→ Task requirements:
Here are the records. Write out exactly the lines between the one holding "[11,313,142,333] 349 Results" and the one holding "none -> [386,322,593,370] Black friday", inclusive.

→ Exercise material:
■ ■ ■ ■
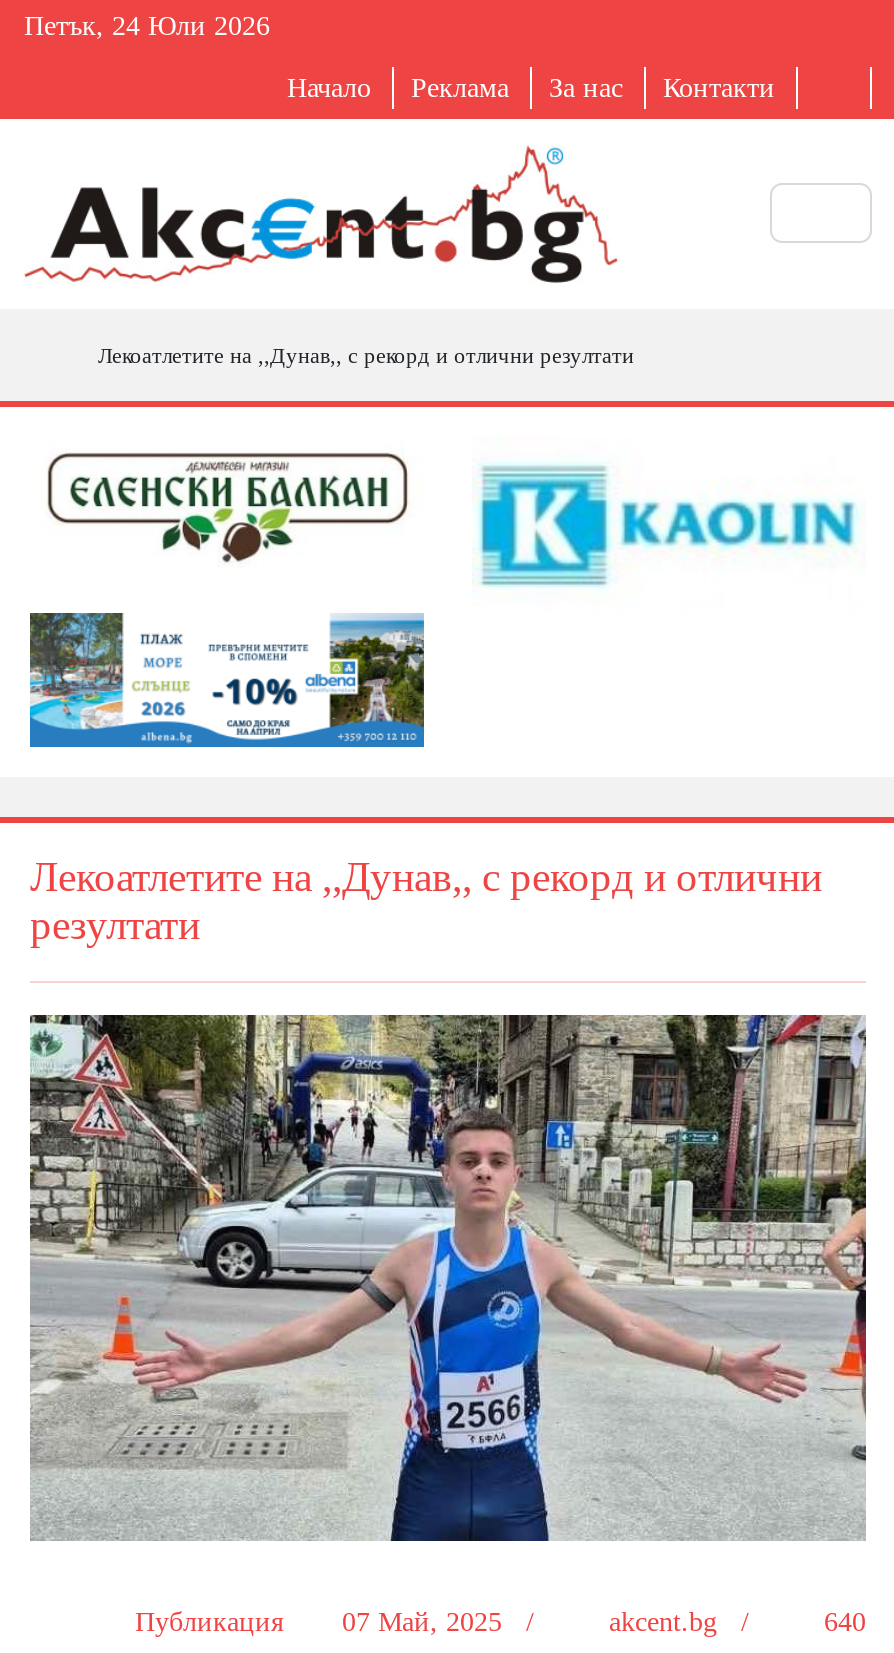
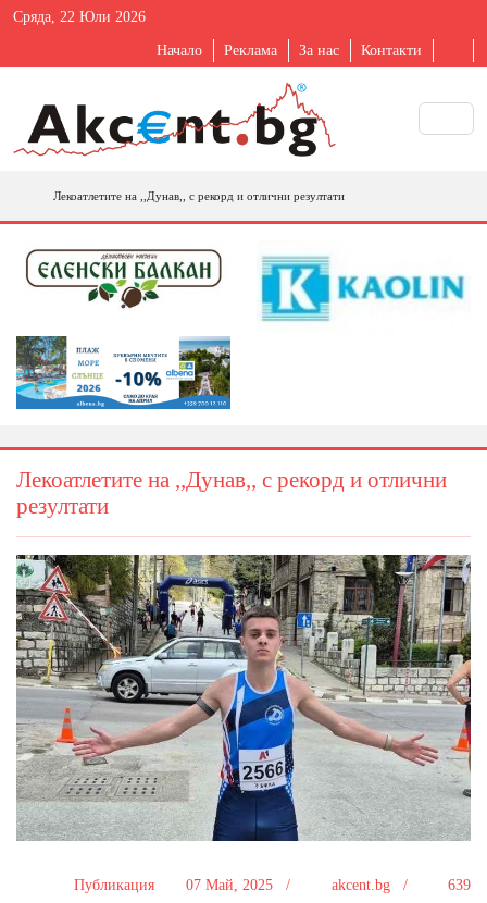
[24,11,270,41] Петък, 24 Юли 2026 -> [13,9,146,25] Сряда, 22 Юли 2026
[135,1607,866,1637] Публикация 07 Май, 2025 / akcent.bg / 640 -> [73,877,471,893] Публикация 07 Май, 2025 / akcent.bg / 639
■ ■ ■ ■
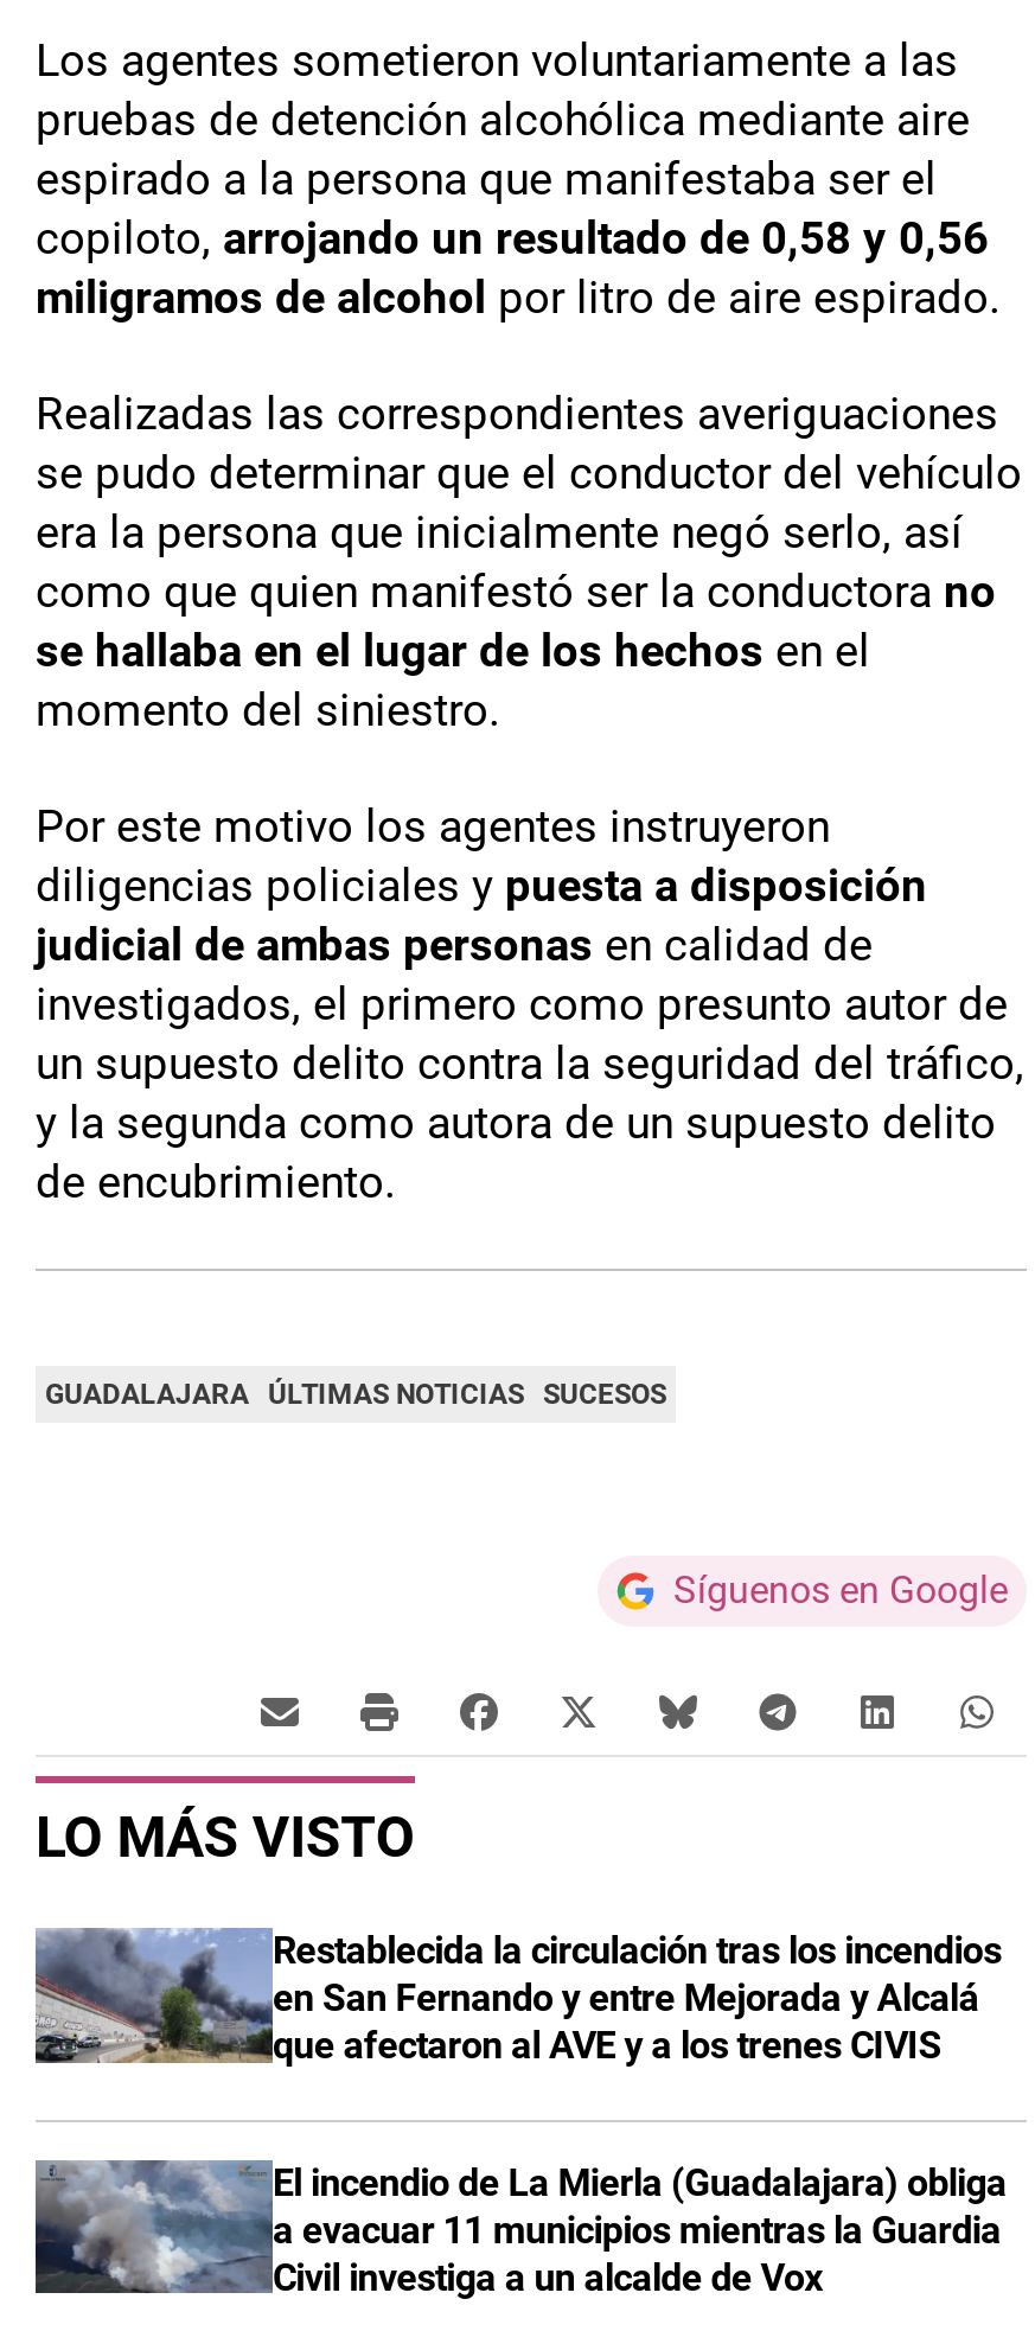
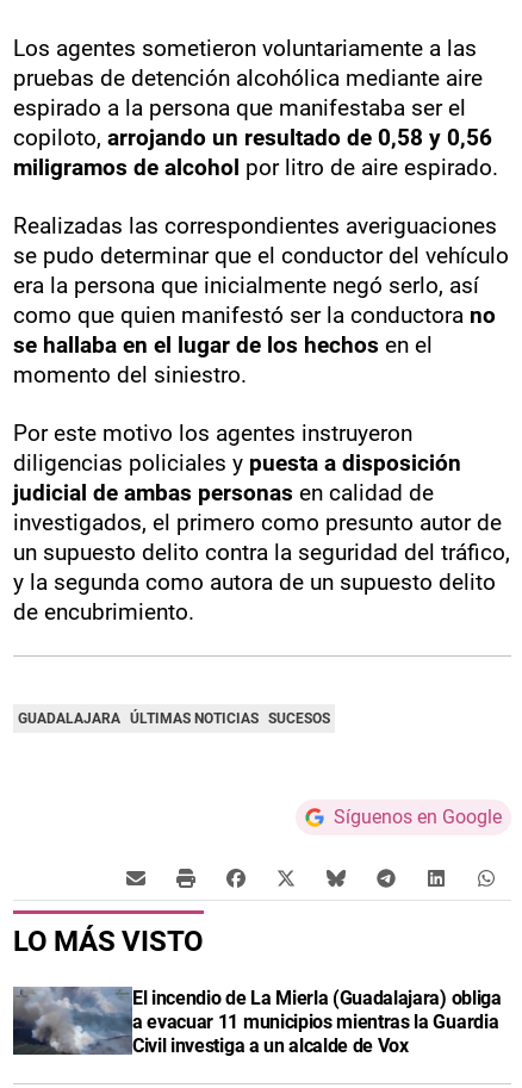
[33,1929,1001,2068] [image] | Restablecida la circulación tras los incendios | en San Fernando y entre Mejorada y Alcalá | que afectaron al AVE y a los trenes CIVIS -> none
■ ■ ■ ■
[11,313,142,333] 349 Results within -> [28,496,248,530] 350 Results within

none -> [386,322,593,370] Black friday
■ ■ ■ ■
→ Result for this task:
[11,313,142,333] 349 Results within -> [28,496,248,530] 350 Results within

none -> [386,322,593,370] Black friday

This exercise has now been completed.